(Your assignment):
Repeat precisely the span of lines below that opens with the line containing "yarn add @axiomatic-design/color" and closes with the line containing "- Next article", both included.

(Listed entries):
**********
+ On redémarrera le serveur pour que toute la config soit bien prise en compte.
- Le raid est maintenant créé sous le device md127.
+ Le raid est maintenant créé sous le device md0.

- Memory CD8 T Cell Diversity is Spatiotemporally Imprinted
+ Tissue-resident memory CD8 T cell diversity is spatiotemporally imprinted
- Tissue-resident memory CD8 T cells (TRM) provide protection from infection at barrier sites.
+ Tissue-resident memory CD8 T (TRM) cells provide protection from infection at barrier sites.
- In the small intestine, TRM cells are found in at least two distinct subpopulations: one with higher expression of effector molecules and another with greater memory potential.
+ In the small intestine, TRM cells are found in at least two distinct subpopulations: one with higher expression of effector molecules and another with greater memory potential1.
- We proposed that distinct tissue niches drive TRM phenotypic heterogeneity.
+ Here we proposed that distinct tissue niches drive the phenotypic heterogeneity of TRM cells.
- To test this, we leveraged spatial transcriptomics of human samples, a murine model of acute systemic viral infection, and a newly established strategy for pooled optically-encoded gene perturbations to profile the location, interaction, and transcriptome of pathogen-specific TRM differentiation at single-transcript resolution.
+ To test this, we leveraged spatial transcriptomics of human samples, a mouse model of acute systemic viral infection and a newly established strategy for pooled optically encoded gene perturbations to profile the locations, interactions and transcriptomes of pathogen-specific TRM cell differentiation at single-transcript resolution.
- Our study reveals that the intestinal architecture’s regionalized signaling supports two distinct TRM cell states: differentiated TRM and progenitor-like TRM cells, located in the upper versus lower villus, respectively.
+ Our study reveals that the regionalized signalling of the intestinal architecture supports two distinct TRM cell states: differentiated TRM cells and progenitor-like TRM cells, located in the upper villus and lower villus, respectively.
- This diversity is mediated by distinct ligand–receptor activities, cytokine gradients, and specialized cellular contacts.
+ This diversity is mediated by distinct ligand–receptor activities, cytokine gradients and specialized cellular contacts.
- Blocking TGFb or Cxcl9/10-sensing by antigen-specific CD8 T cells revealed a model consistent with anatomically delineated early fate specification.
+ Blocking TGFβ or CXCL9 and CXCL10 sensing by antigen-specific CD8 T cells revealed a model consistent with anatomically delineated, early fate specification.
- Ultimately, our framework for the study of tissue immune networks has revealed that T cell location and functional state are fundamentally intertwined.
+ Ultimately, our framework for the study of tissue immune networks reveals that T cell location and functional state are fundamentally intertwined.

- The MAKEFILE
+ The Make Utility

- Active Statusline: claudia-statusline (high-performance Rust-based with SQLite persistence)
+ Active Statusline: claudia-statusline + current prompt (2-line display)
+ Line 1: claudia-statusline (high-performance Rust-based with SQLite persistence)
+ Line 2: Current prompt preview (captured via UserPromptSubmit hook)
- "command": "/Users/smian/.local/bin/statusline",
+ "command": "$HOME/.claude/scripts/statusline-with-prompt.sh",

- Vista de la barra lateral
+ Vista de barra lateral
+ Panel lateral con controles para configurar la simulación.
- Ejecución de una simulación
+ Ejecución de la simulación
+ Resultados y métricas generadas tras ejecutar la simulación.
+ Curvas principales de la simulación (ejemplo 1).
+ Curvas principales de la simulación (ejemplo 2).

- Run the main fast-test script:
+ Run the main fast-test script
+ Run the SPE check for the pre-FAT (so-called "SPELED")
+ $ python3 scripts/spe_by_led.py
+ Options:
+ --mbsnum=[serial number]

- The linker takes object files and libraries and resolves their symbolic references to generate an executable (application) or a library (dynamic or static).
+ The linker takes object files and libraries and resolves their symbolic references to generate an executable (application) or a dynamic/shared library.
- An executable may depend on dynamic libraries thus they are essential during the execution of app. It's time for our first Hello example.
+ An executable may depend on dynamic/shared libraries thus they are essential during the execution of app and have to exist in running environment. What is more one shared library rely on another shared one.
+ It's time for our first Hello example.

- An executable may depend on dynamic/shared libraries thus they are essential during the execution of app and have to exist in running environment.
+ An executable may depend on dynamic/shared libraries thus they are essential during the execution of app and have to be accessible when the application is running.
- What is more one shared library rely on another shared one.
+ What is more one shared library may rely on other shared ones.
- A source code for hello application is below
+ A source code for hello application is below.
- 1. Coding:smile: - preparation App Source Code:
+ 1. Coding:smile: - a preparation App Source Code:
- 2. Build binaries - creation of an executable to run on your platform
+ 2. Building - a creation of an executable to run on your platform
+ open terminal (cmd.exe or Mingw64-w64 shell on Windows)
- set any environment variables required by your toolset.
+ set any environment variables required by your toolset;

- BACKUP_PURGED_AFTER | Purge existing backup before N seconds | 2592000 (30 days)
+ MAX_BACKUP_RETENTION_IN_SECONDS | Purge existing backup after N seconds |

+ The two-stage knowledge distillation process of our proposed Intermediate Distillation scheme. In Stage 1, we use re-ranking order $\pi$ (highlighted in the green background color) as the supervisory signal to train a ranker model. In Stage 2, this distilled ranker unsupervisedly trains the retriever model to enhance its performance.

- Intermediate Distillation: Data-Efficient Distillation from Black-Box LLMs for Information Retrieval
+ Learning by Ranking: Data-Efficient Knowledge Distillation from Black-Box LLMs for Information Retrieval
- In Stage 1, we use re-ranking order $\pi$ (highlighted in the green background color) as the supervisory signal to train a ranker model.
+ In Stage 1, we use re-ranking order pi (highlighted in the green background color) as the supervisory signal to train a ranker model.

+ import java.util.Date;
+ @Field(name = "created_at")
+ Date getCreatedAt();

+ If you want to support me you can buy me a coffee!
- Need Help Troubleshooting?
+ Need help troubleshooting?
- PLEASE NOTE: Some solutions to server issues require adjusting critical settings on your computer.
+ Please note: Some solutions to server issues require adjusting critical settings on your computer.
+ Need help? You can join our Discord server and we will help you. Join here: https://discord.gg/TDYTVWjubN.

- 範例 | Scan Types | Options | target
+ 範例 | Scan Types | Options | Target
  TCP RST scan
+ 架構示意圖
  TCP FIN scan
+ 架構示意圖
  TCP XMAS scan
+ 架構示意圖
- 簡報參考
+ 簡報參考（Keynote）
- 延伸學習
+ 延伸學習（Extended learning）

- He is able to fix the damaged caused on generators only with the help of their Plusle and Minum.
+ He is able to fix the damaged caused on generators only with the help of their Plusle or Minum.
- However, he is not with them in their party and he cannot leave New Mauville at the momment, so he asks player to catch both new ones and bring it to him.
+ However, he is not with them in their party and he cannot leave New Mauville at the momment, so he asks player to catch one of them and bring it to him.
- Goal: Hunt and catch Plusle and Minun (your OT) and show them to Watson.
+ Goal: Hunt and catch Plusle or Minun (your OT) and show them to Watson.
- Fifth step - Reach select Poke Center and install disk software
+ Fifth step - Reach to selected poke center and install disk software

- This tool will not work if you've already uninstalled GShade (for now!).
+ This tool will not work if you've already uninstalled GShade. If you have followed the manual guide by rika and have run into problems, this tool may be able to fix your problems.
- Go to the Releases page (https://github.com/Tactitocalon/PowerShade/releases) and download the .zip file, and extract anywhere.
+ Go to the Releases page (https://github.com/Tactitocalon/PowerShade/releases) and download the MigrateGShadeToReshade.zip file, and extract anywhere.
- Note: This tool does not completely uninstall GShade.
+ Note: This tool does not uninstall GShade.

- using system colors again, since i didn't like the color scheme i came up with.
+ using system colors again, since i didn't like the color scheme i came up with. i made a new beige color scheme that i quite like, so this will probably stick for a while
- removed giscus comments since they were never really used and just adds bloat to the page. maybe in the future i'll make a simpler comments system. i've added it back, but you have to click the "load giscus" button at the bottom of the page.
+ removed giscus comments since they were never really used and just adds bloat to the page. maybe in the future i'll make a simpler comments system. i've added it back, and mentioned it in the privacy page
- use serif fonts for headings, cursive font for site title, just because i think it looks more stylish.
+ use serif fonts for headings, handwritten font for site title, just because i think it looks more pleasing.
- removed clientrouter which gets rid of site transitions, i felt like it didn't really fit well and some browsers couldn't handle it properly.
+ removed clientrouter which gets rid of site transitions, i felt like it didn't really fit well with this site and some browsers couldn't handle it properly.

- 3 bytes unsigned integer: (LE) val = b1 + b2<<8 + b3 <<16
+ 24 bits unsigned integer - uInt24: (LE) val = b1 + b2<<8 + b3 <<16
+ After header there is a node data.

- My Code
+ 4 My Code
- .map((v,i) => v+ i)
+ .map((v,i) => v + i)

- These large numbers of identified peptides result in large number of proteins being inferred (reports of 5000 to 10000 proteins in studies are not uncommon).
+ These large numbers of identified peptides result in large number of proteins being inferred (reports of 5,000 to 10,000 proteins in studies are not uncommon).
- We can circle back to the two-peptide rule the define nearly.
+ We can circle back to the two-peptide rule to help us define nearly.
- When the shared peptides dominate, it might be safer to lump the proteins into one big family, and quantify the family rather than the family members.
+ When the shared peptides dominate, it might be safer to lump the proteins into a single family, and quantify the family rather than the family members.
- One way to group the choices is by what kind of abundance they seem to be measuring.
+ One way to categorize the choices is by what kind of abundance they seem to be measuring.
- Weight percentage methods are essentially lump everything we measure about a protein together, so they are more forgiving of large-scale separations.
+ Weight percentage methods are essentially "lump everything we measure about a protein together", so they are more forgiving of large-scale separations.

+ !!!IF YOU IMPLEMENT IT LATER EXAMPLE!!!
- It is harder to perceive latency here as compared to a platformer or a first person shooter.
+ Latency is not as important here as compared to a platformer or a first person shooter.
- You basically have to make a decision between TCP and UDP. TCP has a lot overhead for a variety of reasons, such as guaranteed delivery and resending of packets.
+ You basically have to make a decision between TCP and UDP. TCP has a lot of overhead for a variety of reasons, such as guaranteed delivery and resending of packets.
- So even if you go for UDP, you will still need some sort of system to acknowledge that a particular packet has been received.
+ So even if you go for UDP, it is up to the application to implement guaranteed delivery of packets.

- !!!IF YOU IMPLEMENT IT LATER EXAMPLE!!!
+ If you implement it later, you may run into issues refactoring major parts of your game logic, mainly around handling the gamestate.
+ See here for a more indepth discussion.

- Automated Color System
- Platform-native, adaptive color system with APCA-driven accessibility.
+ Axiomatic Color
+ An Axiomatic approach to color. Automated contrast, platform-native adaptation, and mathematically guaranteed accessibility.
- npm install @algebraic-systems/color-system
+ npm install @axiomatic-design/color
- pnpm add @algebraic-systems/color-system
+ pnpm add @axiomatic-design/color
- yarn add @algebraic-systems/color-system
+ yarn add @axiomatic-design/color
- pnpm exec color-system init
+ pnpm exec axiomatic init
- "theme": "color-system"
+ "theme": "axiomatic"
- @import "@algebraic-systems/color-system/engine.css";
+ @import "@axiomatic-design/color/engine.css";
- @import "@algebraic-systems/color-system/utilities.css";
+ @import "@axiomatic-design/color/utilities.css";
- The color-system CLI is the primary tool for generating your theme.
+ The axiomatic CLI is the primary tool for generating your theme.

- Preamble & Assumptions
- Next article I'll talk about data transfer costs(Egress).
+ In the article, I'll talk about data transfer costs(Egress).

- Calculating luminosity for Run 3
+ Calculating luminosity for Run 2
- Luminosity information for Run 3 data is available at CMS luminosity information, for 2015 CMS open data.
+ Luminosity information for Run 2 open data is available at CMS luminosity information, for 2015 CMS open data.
**********
(Task response):
+ yarn add @axiomatic-design/color
- pnpm exec color-system init
+ pnpm exec axiomatic init
- "theme": "color-system"
+ "theme": "axiomatic"
- @import "@algebraic-systems/color-system/engine.css";
+ @import "@axiomatic-design/color/engine.css";
- @import "@algebraic-systems/color-system/utilities.css";
+ @import "@axiomatic-design/color/utilities.css";
- The color-system CLI is the primary tool for generating your theme.
+ The axiomatic CLI is the primary tool for generating your theme.

- Preamble & Assumptions
- Next article I'll talk about data transfer costs(Egress).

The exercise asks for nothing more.